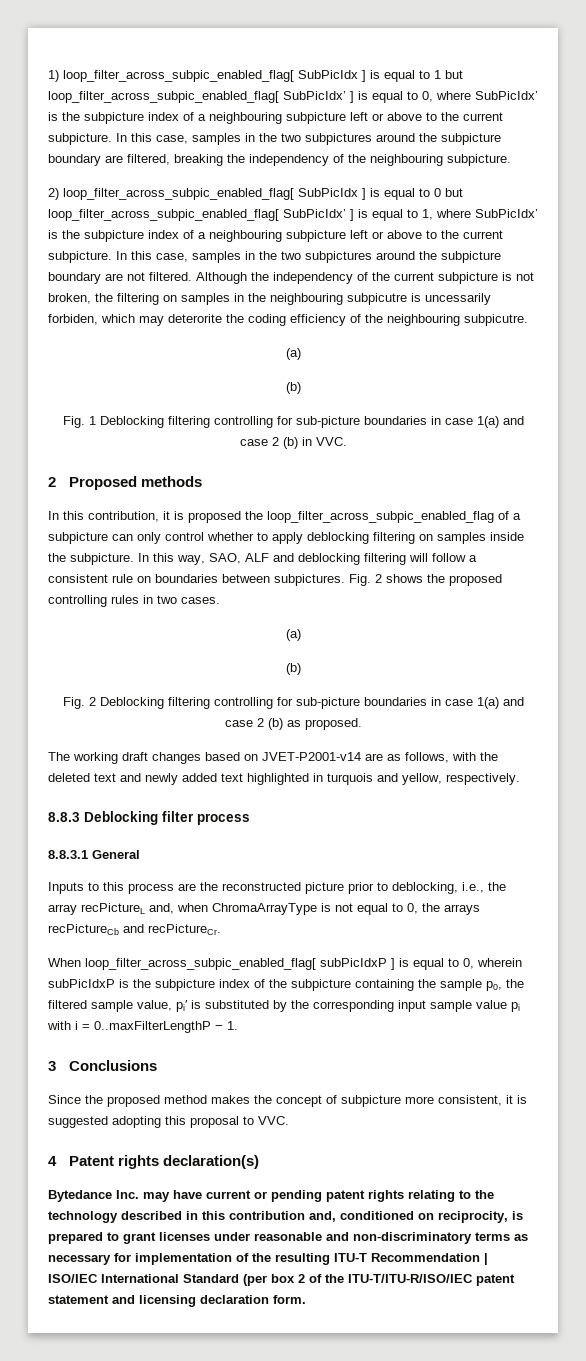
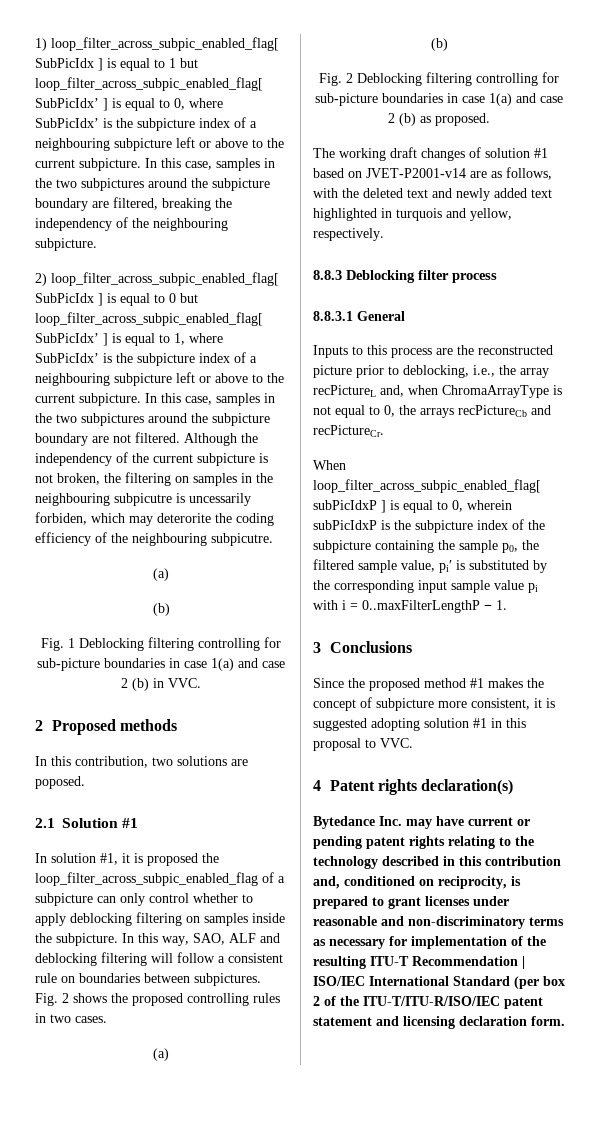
- In this contribution, it is proposed the loop_filter_across_subpic_enabled_flag of a subpicture can only control whether to apply deblocking filtering on samples inside the subpicture.
+ In this contribution, two solutions are poposed.
+ 2.1 Solution #1
+ In solution #1, it is proposed the loop_filter_across_subpic_enabled_flag of a subpicture can only control whether to apply deblocking filtering on samples inside the subpicture.
- The working draft changes based on JVET-P2001-v14 are as follows, with the deleted text and newly added text highlighted in turquois and yellow, respectively.
+ The working draft changes of solution #1 based on JVET-P2001-v14 are as follows, with the deleted text and newly added text highlighted in turquois and yellow, respectively.
- Since the proposed method makes the concept of subpicture more consistent, it is suggested adopting this proposal to VVC.
+ Since the proposed method #1 makes the concept of subpicture more consistent, it is suggested adopting solution #1 in this proposal to VVC.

_Aim of the exercise_:
Exactly reproduce the lines that run from the line with "draft changes of" through the last line of the records, inclusive.

_Output of the exercise_:
+ The working draft changes of solution #1 based on JVET-P2001-v14 are as follows, with the deleted text and newly added text highlighted in turquois and yellow, respectively.
- Since the proposed method makes the concept of subpicture more consistent, it is suggested adopting this proposal to VVC.
+ Since the proposed method #1 makes the concept of subpicture more consistent, it is suggested adopting solution #1 in this proposal to VVC.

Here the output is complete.